• PROBLEM DETAILS: Your task is to find every line of the listing that includes "weight" and copy it.
--- START ---
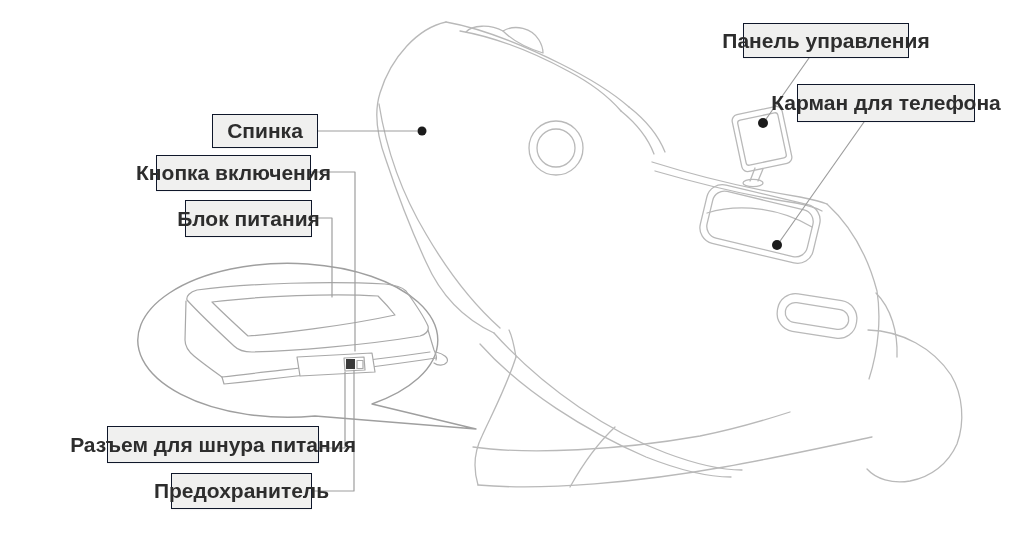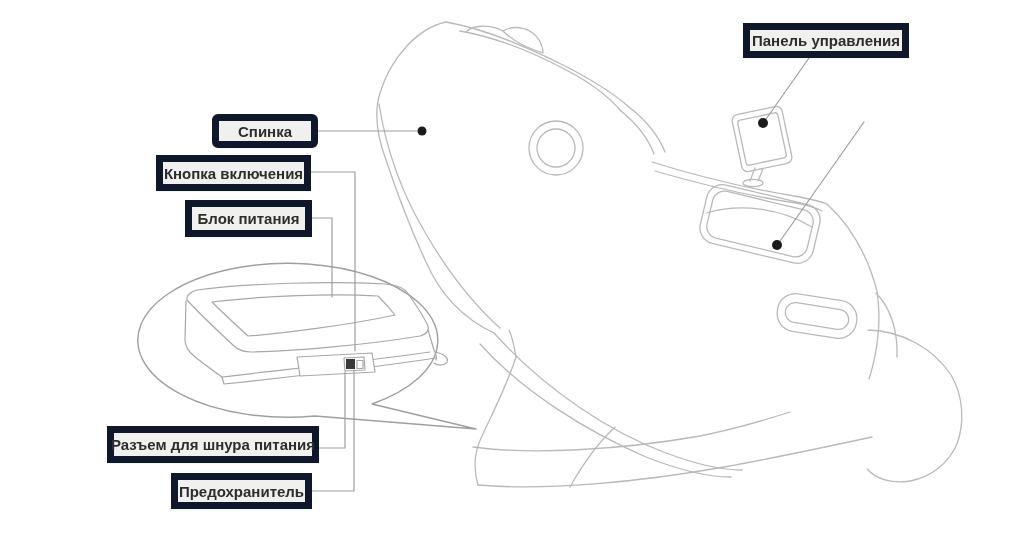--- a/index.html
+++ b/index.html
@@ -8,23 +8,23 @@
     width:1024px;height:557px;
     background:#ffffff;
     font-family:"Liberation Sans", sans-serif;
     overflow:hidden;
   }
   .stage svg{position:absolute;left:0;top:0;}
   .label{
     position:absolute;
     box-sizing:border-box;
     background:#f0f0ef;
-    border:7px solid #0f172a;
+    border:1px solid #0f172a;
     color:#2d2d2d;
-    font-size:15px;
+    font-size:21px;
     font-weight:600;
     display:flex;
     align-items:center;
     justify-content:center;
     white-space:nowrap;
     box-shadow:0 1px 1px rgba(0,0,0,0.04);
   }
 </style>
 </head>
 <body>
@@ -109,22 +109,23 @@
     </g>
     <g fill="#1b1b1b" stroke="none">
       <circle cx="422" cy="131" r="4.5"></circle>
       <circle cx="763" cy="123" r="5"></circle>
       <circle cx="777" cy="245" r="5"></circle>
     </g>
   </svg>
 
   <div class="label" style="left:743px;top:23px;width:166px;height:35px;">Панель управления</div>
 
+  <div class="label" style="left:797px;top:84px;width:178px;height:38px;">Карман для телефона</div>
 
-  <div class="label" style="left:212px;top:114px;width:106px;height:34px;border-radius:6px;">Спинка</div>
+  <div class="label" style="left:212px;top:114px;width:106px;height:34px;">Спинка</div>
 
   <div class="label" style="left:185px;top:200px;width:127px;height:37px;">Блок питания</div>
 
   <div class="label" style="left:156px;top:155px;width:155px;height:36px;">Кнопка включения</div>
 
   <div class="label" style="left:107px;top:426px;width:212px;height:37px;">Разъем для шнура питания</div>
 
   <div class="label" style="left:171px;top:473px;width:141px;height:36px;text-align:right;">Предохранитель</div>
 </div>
--- END ---
--- START ---
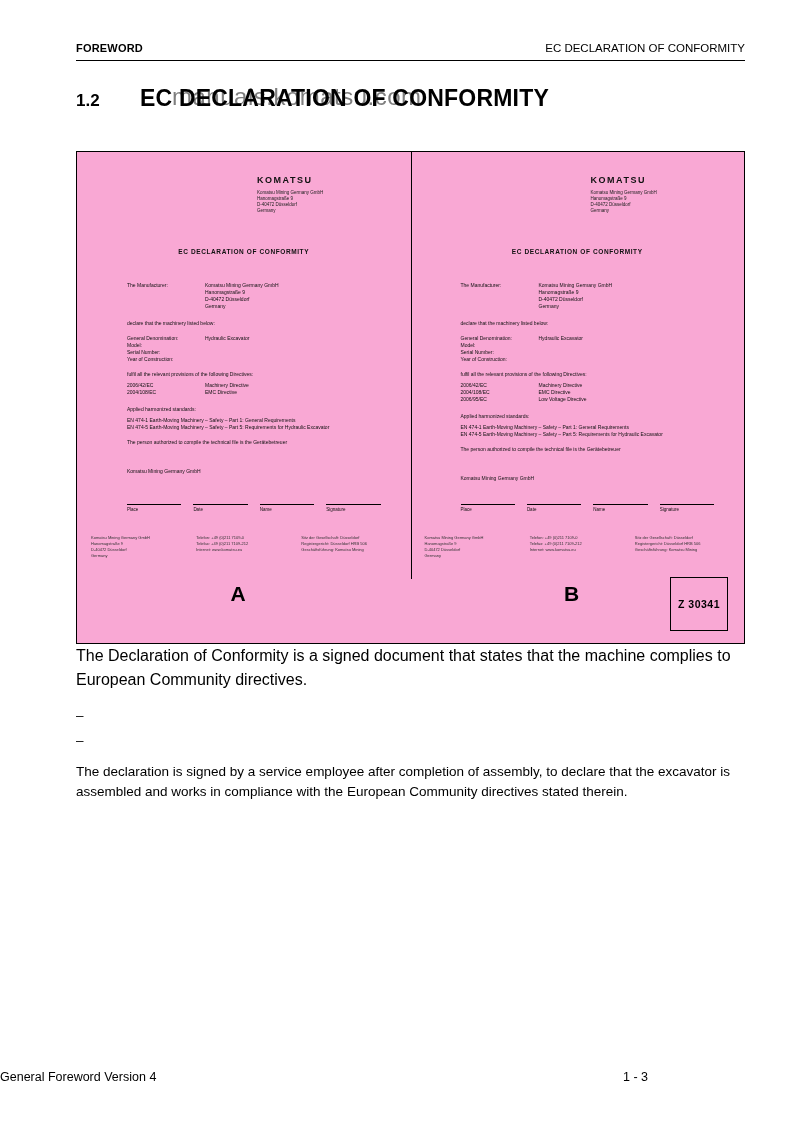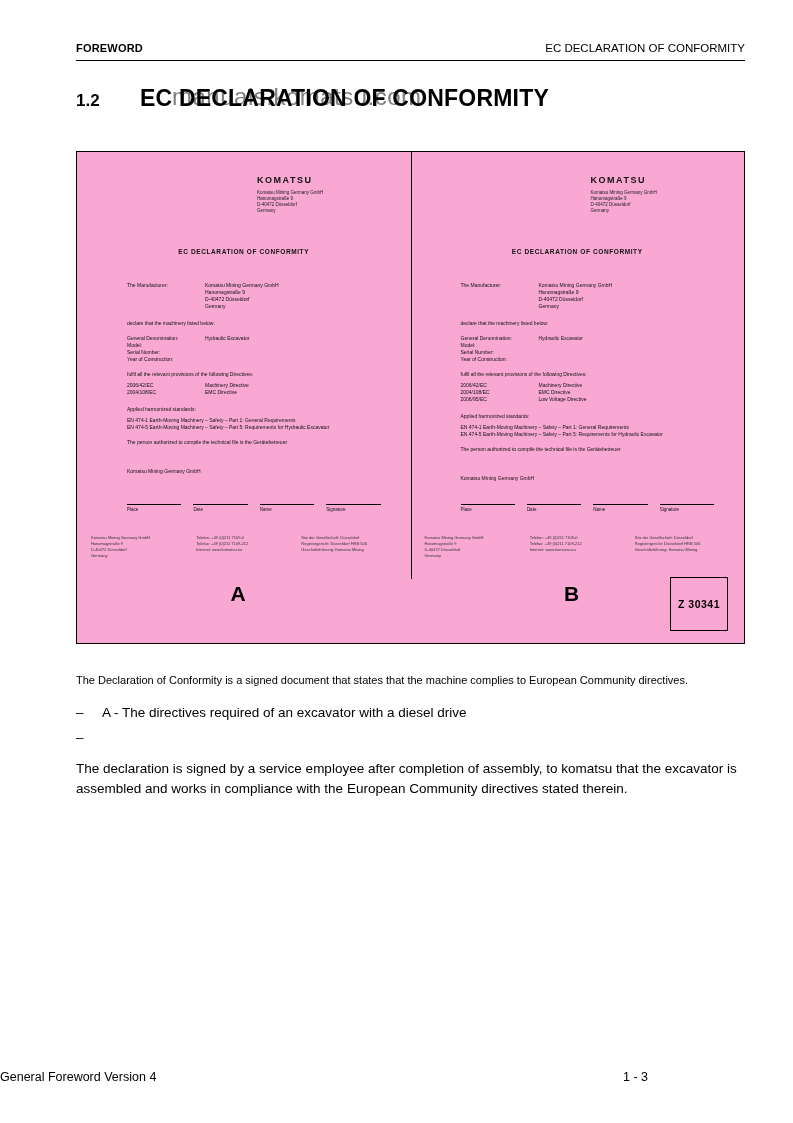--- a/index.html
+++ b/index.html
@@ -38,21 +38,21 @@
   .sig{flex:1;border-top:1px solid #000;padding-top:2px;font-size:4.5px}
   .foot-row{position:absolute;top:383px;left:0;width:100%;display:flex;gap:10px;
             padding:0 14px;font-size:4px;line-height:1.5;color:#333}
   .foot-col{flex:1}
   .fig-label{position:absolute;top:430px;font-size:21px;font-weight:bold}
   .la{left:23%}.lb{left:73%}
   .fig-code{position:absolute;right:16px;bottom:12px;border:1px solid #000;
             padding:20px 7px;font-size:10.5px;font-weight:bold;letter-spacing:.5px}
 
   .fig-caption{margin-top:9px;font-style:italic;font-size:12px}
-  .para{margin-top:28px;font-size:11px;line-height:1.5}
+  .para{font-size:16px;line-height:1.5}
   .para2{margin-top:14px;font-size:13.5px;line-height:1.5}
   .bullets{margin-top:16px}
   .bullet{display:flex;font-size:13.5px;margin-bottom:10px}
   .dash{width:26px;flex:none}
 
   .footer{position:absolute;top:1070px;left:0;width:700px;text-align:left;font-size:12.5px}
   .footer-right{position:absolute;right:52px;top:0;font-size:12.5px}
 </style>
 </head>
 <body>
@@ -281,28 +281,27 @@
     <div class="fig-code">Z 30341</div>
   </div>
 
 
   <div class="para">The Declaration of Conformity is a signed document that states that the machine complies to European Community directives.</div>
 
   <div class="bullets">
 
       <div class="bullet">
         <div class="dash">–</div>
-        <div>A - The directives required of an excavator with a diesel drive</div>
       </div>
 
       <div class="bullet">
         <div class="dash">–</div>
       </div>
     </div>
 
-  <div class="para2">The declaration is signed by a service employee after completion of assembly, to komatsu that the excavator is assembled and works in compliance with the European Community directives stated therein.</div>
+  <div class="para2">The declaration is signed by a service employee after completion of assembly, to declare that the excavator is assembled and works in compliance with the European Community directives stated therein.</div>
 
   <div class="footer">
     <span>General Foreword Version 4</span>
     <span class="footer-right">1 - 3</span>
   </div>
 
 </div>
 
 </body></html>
--- END ---
• RESULT FOR THIS TASK:
     font-weight:600;
   .fig-label{position:absolute;top:430px;font-size:21px;font-weight:bold}
             padding:20px 7px;font-size:10.5px;font-weight:bold;letter-spacing:.5px}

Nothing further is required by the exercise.